ACTIVITY ->
Copy the data that follows exactly. Include no pictures.

MATERIAL FOR THIS EXERCISE ->

# # # #

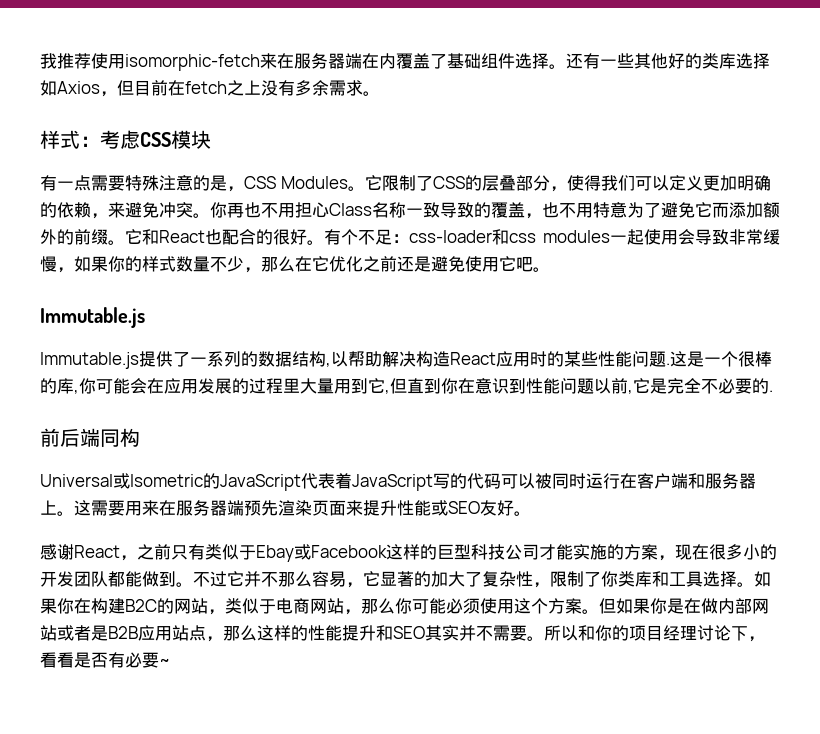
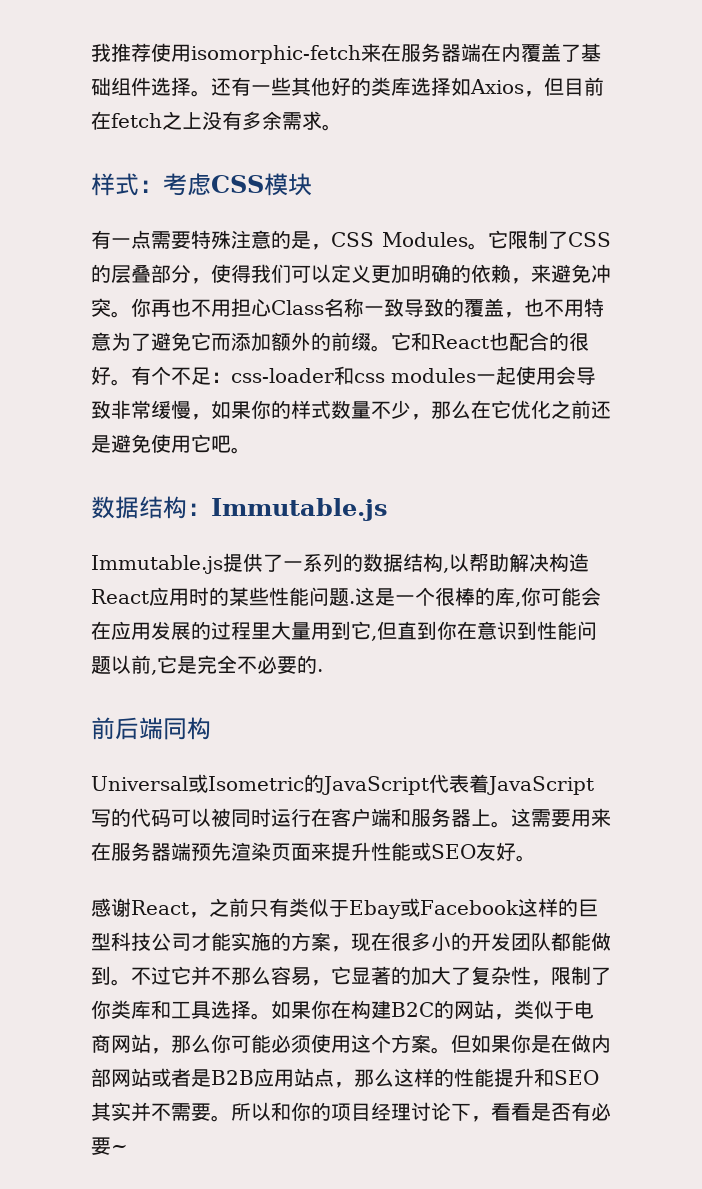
(550, 269) none -> [91,496,211,519] 数据结构：

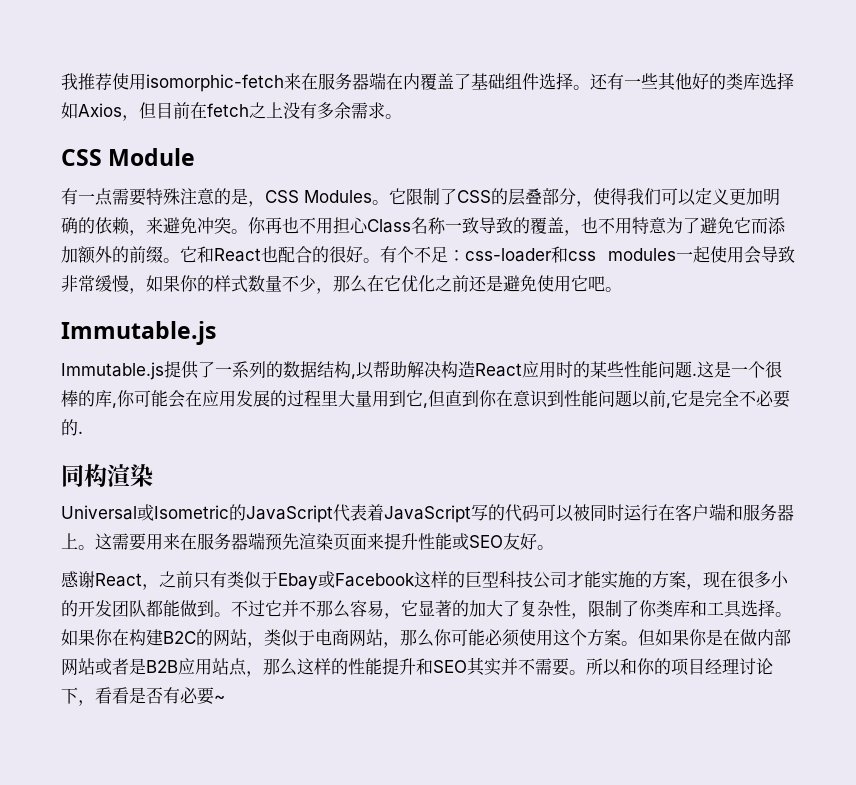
[91,173,312,196] 样式：考虑CSS模块 -> [61,148,196,166] CSS Module
[91,496,211,519] 数据结构： -> (622, 289) none
[91,717,163,740] 前后端 -> (83, 432) none
(211, 728) none -> [107,463,153,487] 渲染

# # # #

OUTPUT FOR THIS EXERCISE ->
(550, 269) none -> [91,496,211,519] 数据结构：

[91,173,312,196] 样式：考虑CSS模块 -> [61,148,196,166] CSS Module
[91,496,211,519] 数据结构： -> (622, 289) none
[91,717,163,740] 前后端 -> (83, 432) none
(211, 728) none -> [107,463,153,487] 渲染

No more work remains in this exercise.